— Action item —
Before copying, set the images aside; then transcribe every entry below exactly.

········

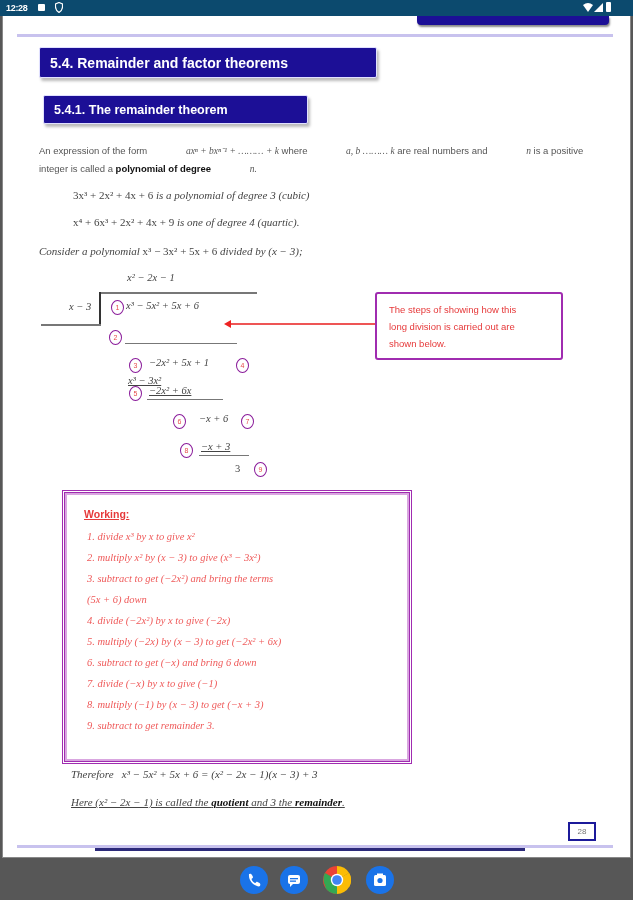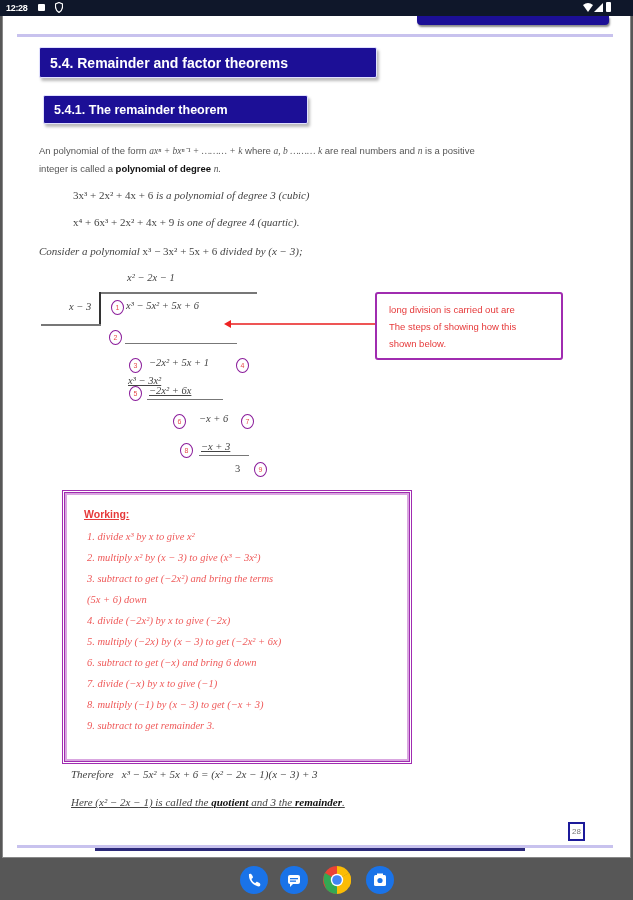"12:28" .statusbar { background: #0f172a -> #0c4a6e }
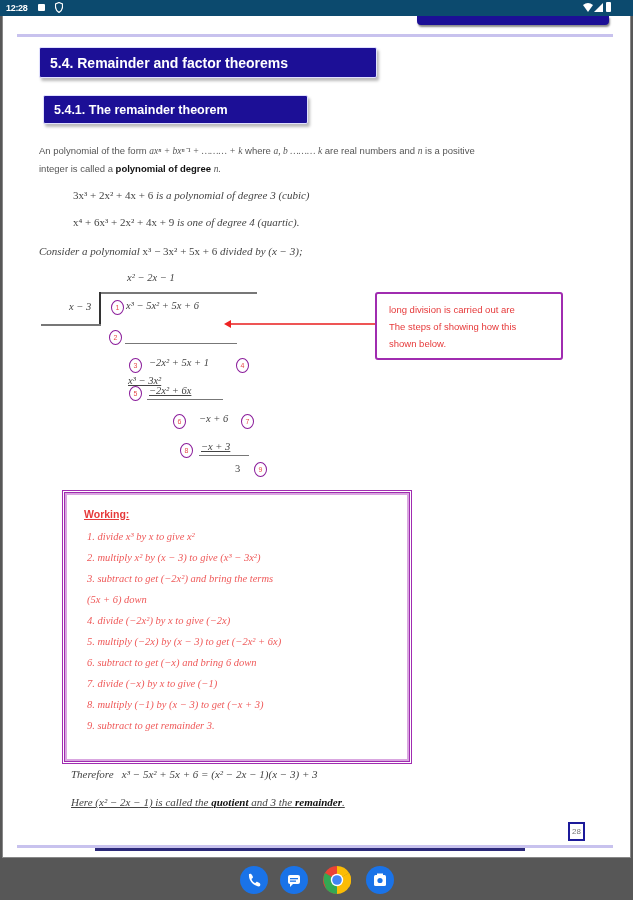"An polynomial of the form" span { text: polynomial -> expression }
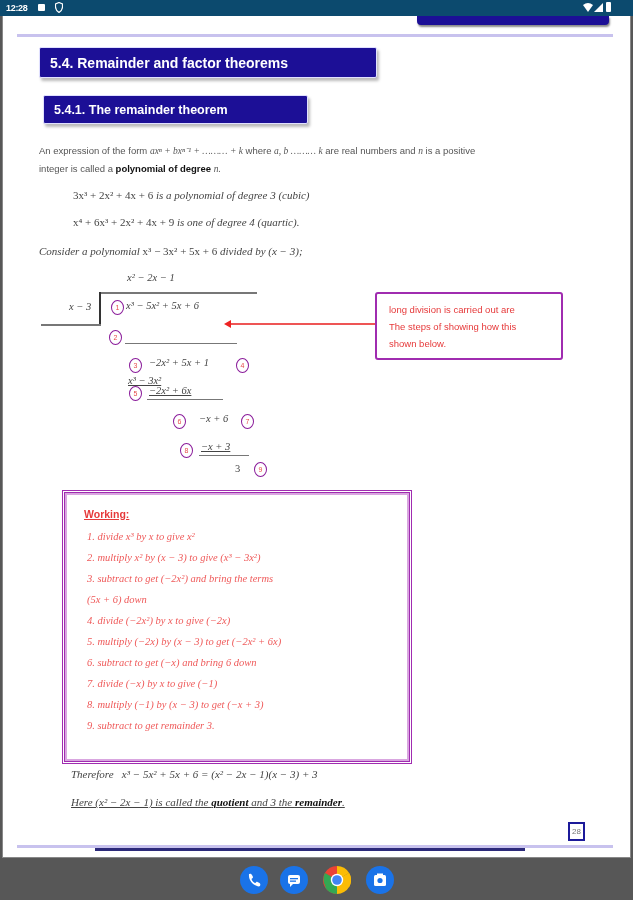"axⁿ + bxⁿ⁻¹ + ………" .serif { margin-left: none -> 36px }
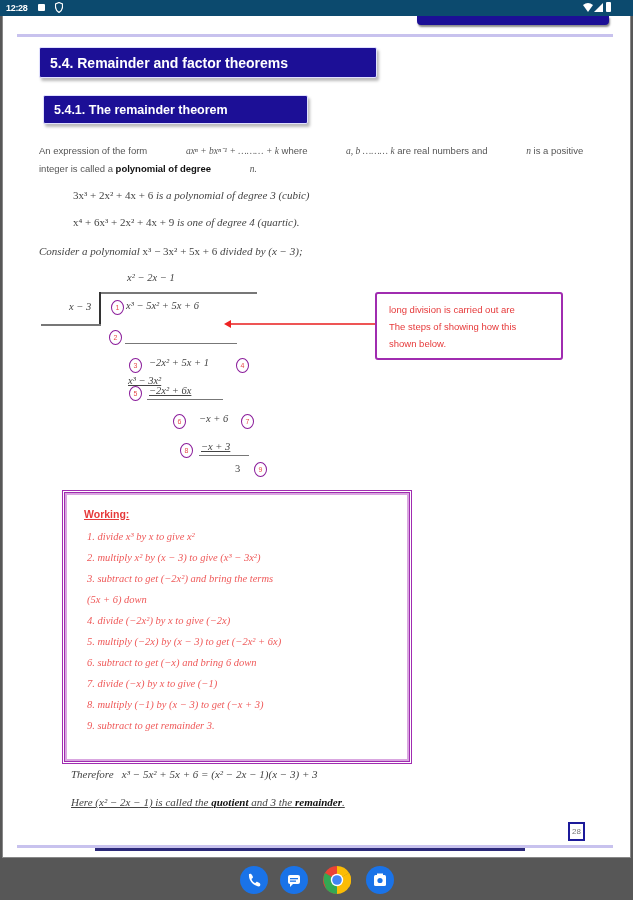"long division is carried out" div { order: before "The steps of showing how" -> after "The steps of showing how" }
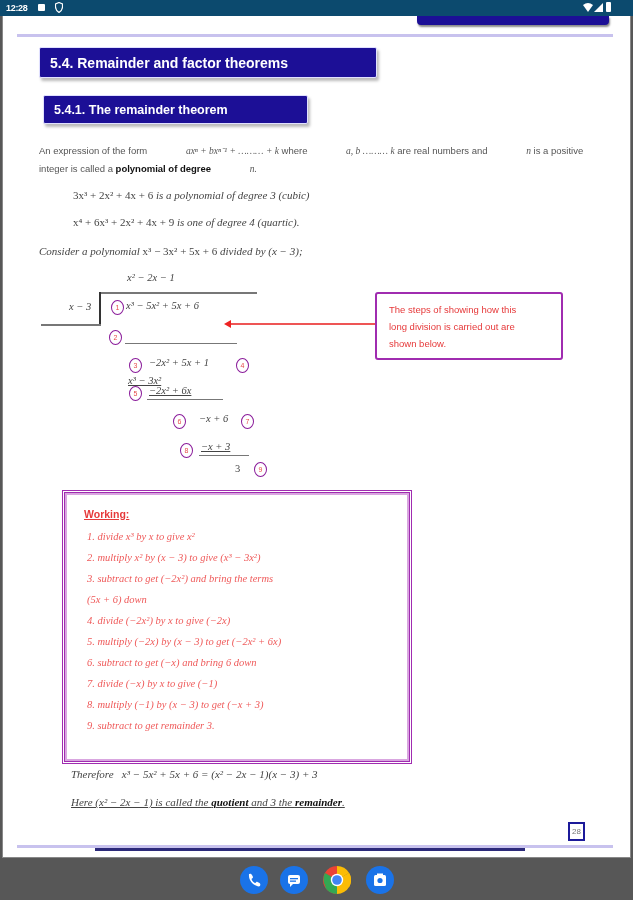"28" .pagenum { width: 17px -> 28px }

········

— Task response —
"12:28" .statusbar { background: #0f172a -> #0c4a6e }
"An polynomial of the form" span { text: polynomial -> expression }
"axⁿ + bxⁿ⁻¹ + ………" .serif { margin-left: none -> 36px }
"long division is carried out" div { order: before "The steps of showing how" -> after "The steps of showing how" }
"28" .pagenum { width: 17px -> 28px }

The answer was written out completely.